▶ _TASK GOAL_
Only lines that contain the word "none" belong in the answer; copy them from the records below.

▶ _GIVEN INFORMATION_
::::
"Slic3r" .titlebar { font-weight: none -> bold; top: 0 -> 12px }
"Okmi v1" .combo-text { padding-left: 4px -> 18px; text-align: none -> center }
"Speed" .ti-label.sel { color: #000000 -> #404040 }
::::
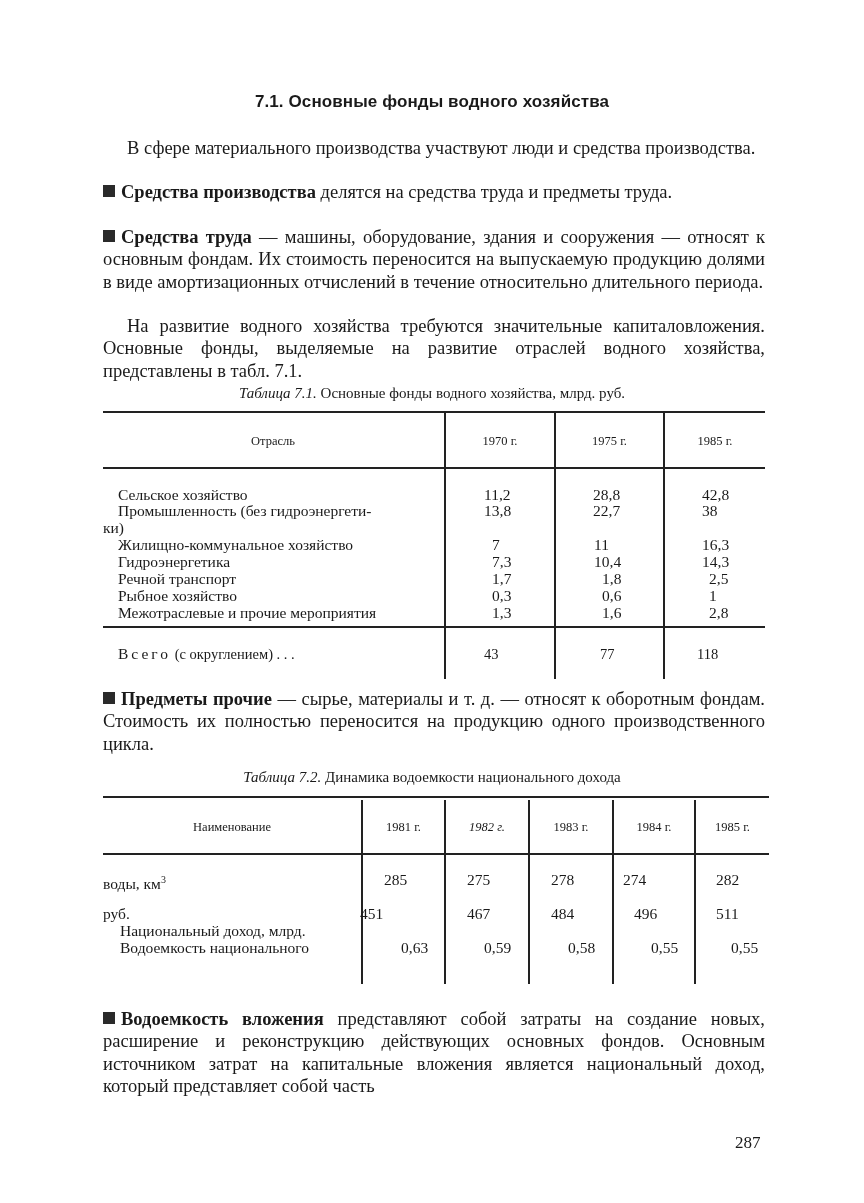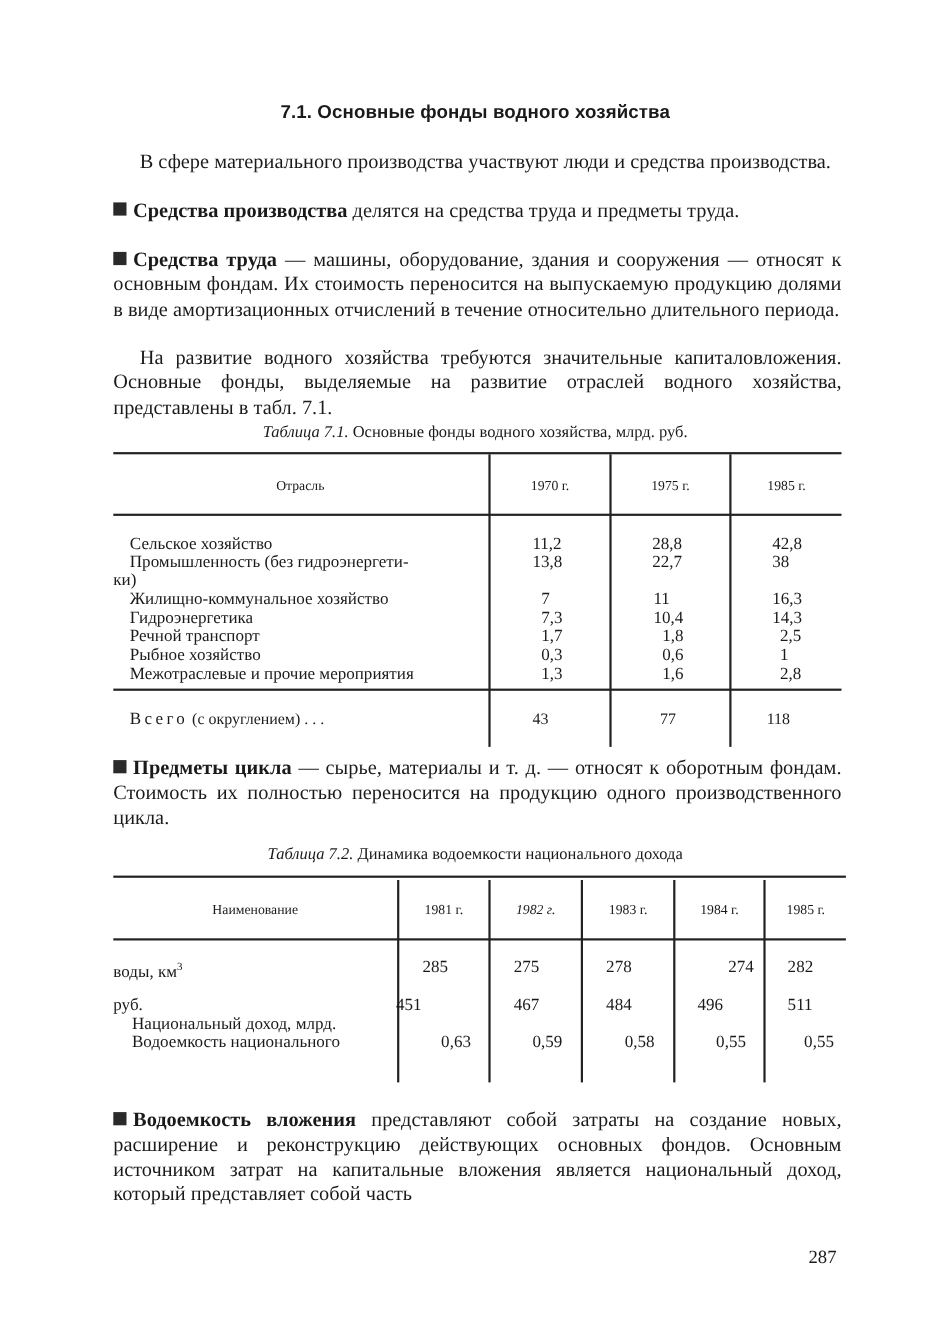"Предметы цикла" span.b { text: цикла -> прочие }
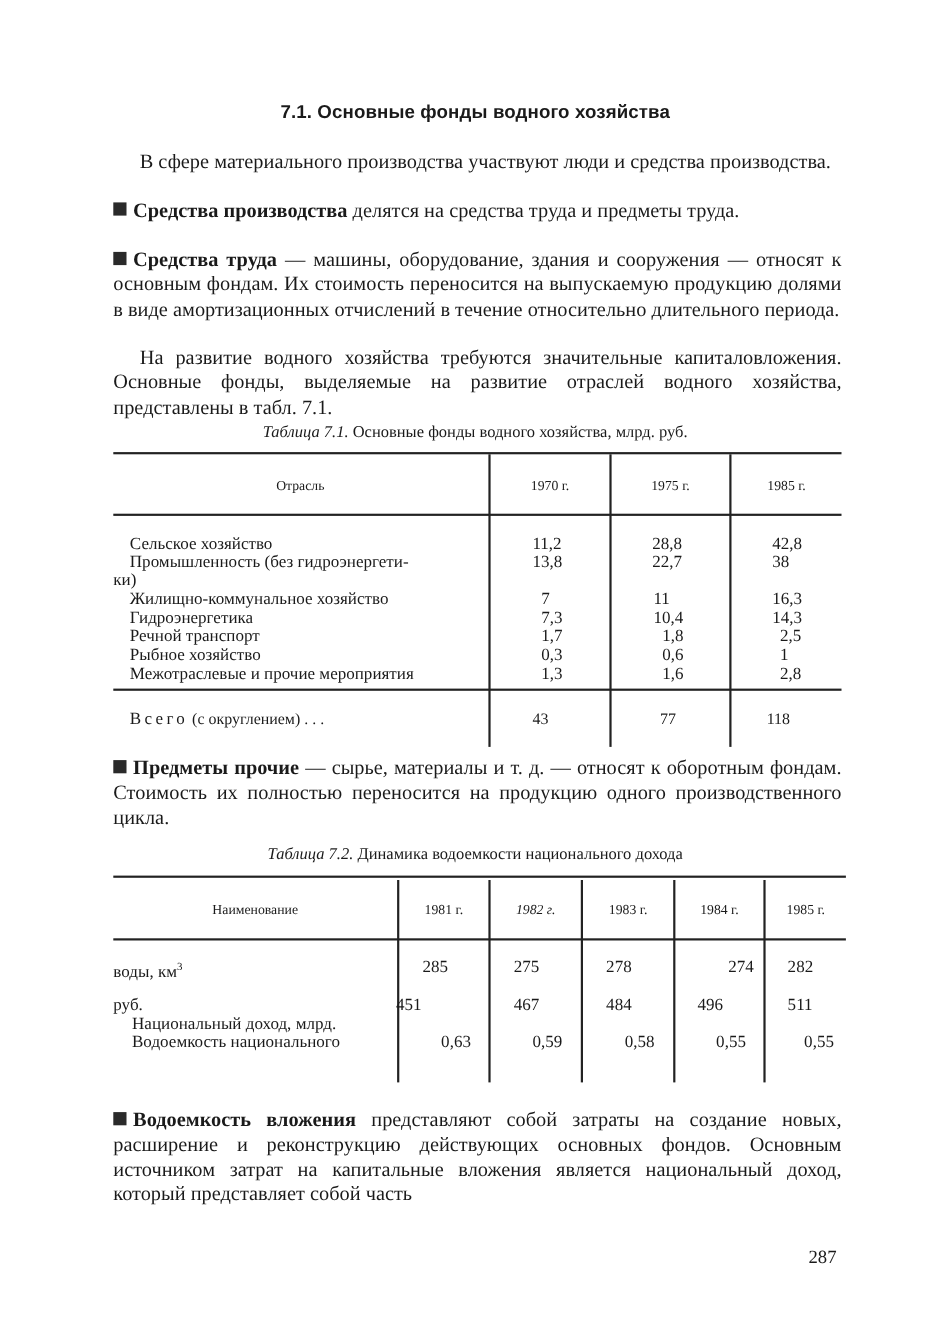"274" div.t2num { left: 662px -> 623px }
::::
▶ _EXERCISE RESULT_
"Slic3r" .titlebar { font-weight: none -> bold; top: 0 -> 12px }
"Okmi v1" .combo-text { padding-left: 4px -> 18px; text-align: none -> center }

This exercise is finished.